In the present case, dissecting aneurysm in the left common iliac artery was observed in addition to the splenic arterial lesion, and the patient had a history of anemia and bloody stools, both with unknown etiology. Therefore, we suspected the presence of a disease that would cause abnormalities in the blood vessels. When a full-body inspection of the blood vessels was conducted, other vascular lesions were found, such as unruptured cerebral aneurysm (Figure 2b), narrowed and tortuous sites of the hepatic artery, and irregularities in the internal carotid arterial wall. The presence of vasculitis or vasculitis-like non-inflammatory disorder was suspected [3]. Vascular Ehlers-Danlos syndrome was strongly suspected given the clinical features including multiple vascular lesions, a history of gastrointestinal bleeding, the characteristic facial appearance (thin lips and philtrum, small chin, thin nose, large eyes), and skin findings (translucent visible of the subcutaneous veins, atrophic scarring, purpura [4-11] (Figures 3a-3c) Identification of COL3A1 genetic mutation is necessary for a definitive diagnosis, but a genetic examination was not permitted after discussion between the patient and genetic counsellors resulted, thus genetic evidence could not be obtained [4-7,9,10].

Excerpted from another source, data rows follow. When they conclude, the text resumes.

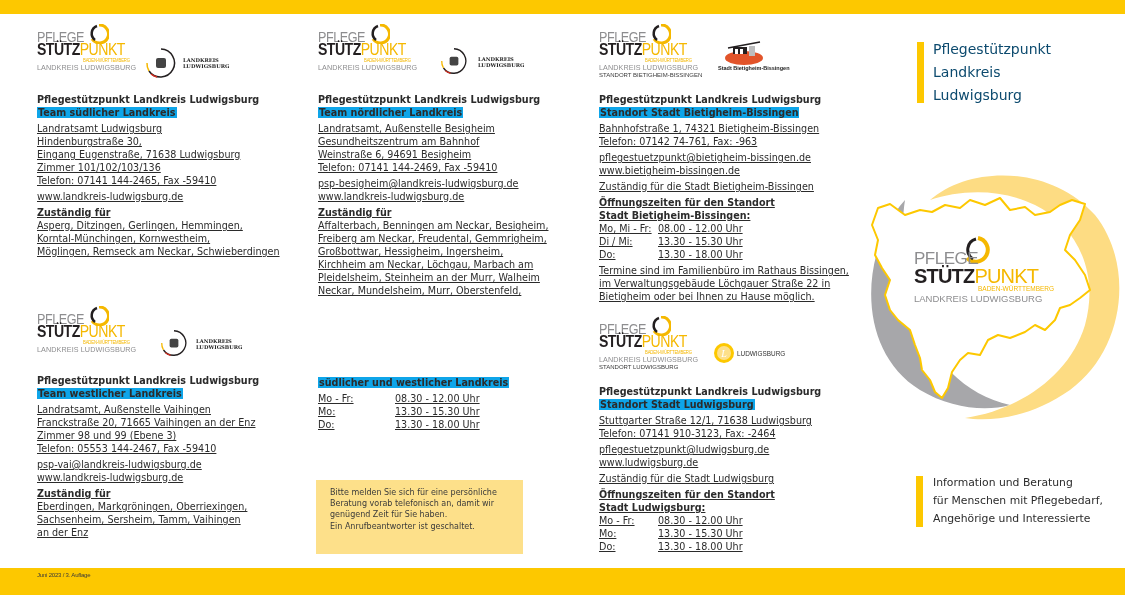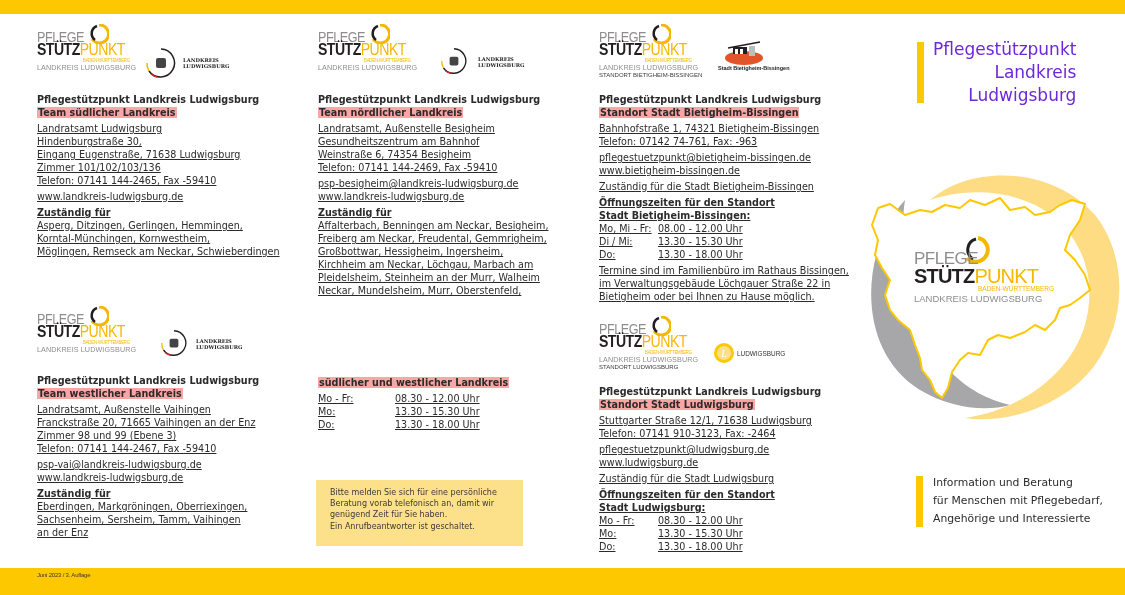--- a/index.html
+++ b/index.html
@@ -34,7 +34,7 @@
 
   .notice { position: absolute; left: 316px; top: 480px; width: 207px; height: 66px; background: #fde08a; padding: 7px 0 0 14px; font-size: 8px; line-height: 11.2px; color: #3a3a3a; }
   .title-bar { position: absolute; left: 917px; top: 42px; width: 7px; height: 61px; background: #fdc800; }
-  .title-text { position: absolute; left: 933px; top: 38px; font-size: 17px; line-height: 23px; color: #6d28d9; text-align: right; }
+  .title-text { position: absolute; left: 933px; top: 38px; font-size: 14px; line-height: 23px; color: #0c4a6e; }
 
   .info-bar { position: absolute; left: 916px; top: 476px; width: 7px; height: 51px; background: #fdc800; }
   .info-text { position: absolute; left: 933px; top: 474px; font-size: 10.8px; line-height: 18px; color: #2b2b2b; }

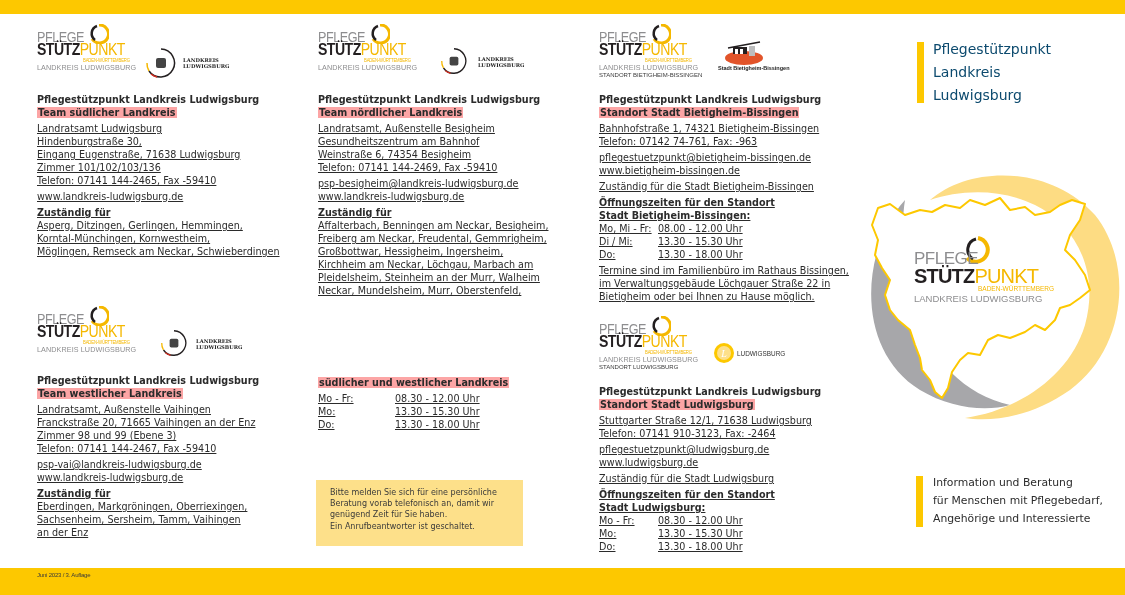--- a/index.html
+++ b/index.html
@@ -14,7 +14,7 @@
   .block { position: absolute; width: 250px; }
   .para { margin-top: 3px; text-decoration: underline; }
   .bold { font-weight: bold; }
-  .hl { background: #fca5a5; display: inline; padding: 0 1px; }
+  .hl { background: #0ea5e9; display: inline; padding: 0 1px; }
 
   
   .logo { position: absolute; width: 105px; height: 52px; }

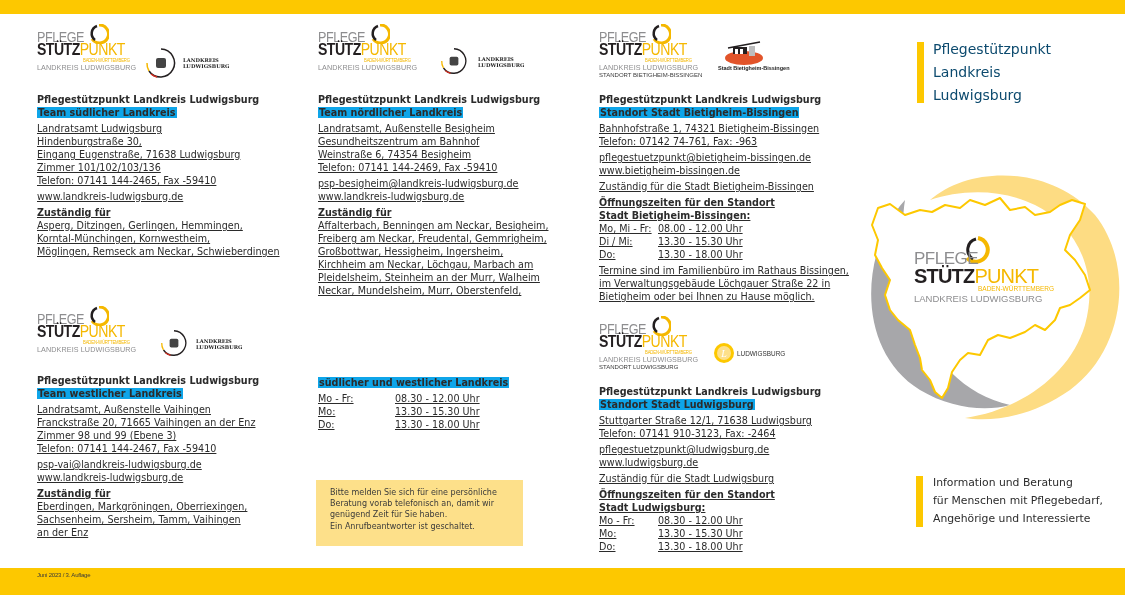--- a/index.html
+++ b/index.html
@@ -163,7 +163,7 @@
   <div class="para">
     <div>Landratsamt, Außenstelle Besigheim</div>
     <div>Gesundheitszentrum am Bahnhof</div>
-    <div>Weinstraße 6, 74354 Besigheim</div>
+    <div>Weinstraße 6, 94691 Besigheim</div>
     <div>Telefon: 07141 144-2469, Fax -59410</div>
   </div>
   <div class="para">

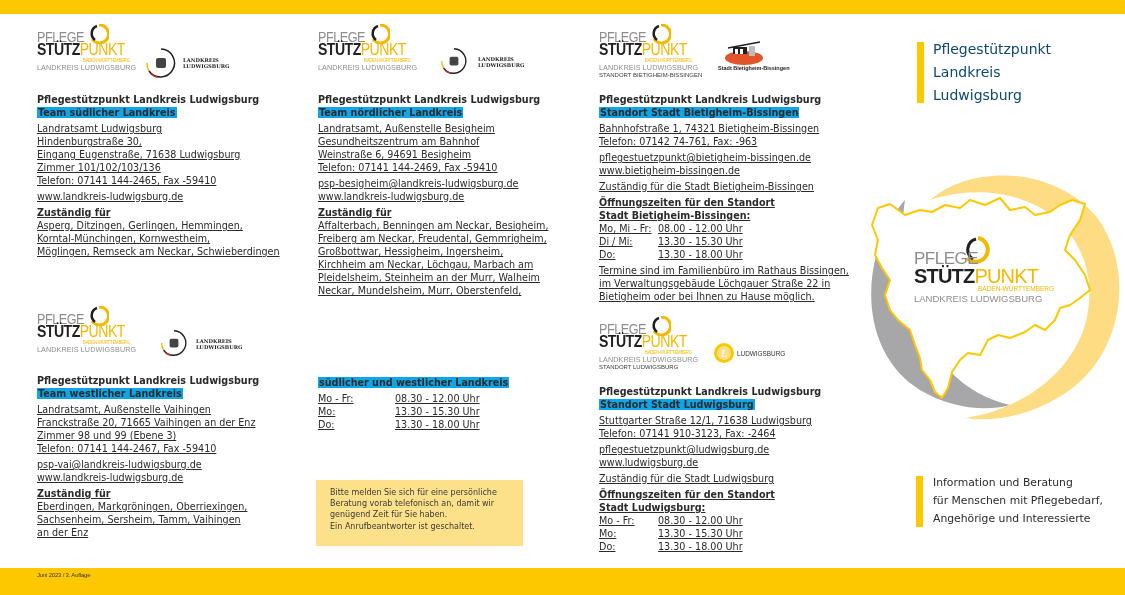--- a/index.html
+++ b/index.html
@@ -120,7 +120,7 @@
     <div>Landratsamt, Außenstelle Vaihingen</div>
     <div>Franckstraße 20, 71665 Vaihingen an der Enz</div>
     <div>Zimmer 98 und 99 (Ebene 3)</div>
-    <div>Telefon: 07141 144-2467, Fax -59410</div>
+    <div>Telefon: 05553 144-2467, Fax -59410</div>
   </div>
   <div class="para">
     <div>psp-vai@landkreis-ludwigsburg.de</div>

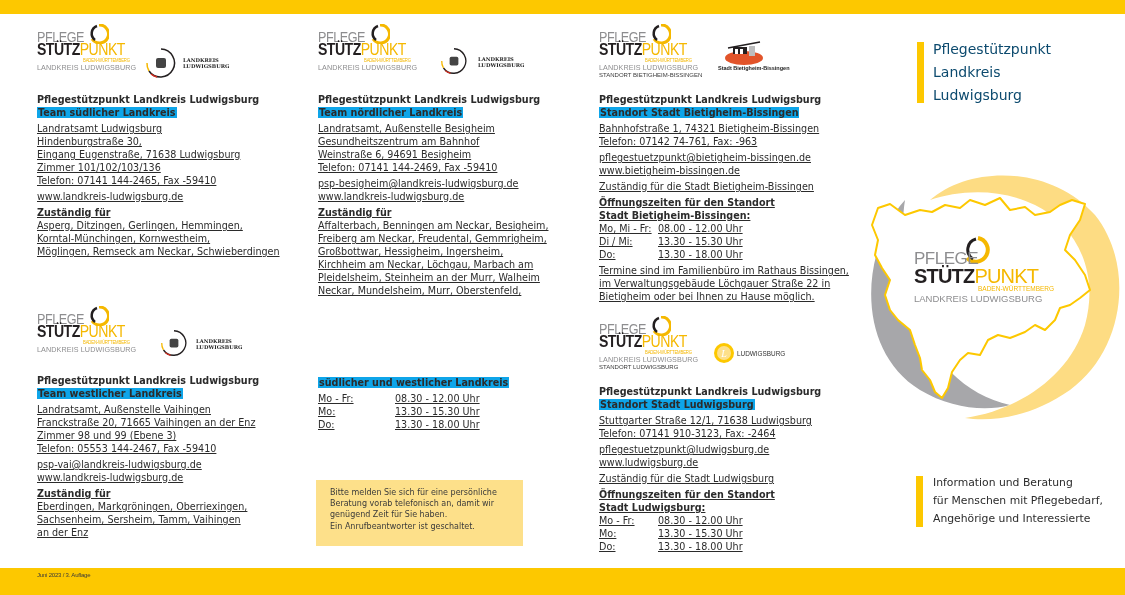--- a/index.html
+++ b/index.html
@@ -32,7 +32,7 @@
   .hours { border-collapse: collapse; }
   .hours td { padding: 0; font-size: 9.6px; line-height: 13px; vertical-align: top; }
 
-  .notice { position: absolute; left: 316px; top: 480px; width: 207px; height: 66px; background: #fde08a; padding: 7px 0 0 14px; font-size: 8px; line-height: 11.2px; color: #3a3a3a; }
+  .notice { position: absolute; left: 316px; top: 480px; width: 207px; height: 74px; background: #fde08a; padding: 7px 0 0 14px; font-size: 8px; line-height: 11.2px; color: #3a3a3a; }
   .title-bar { position: absolute; left: 917px; top: 42px; width: 7px; height: 61px; background: #fdc800; }
   .title-text { position: absolute; left: 933px; top: 38px; font-size: 14px; line-height: 23px; color: #0c4a6e; }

Figure 3: Characteristic physical appearance
a. He presented characteristic bird-like face, such as thin lips, thin philtrum, small chin, thin nose, and large eyes.
b. His veins under the skin were distinctly visible as the skin was translucent on the thorax.
c. Atrophic scarrings and purpura were seen in his legs.

Contrast CT performed on day 3 to enable full-body scrutiny of the blood vessels yielded a uniformly favourable contrast effect in the spleen. Believing that blood flow in the lower pole branches of the splenic artery had recanalized, we performed TAE on day 4, considering the risk of recurrent hemorrhaging. Irregular dilation at the wedge-shaped luminal stenosis of the distal splenic artery observed in the previous examination results was also observed by angiography, and resumption of blood flow was found at the lower pole branches. Arterial dissection was still believed to have occurred. TAE using a coil was performed on the proximal splenic artery trunk from the lower pole branch bifurcation. Blood flow to the spleen from the collateral circulation through the short gastric arteries persisted.

The patient’s progress was favourable after TAE, and he was discharged on day 12. The dissecting aneurysm in the left common iliac artery and unruptured intracranial aneurysm were treated using vascular surgery and neurosurgery, respectively.


In the present case, splenic artery lesion hemorrhage was thought to be the cause of non-traumatic hemoperitoneum on the basis of images taken at the initial visit. As was the case with this patient, even when the culprit lesion is inferred to be a splenic artery lesion, it is not uncommon for the cause of the splenic artery lesion to be unknown at the initial visit. As the need to engage in treatment even while the etiology remains unknown, it is necessary to consider the possibility of systemic vascular lesions such as aneurysms.

In the present case, this was not our indication for examination, but a dissecting aneurysm in the left common iliac artery was discovered incidentally through abdominal contrast CT. All punctures in examination and treatment could thus be performed from the right femoral artery, allowing us to avoid potentially lethal complications.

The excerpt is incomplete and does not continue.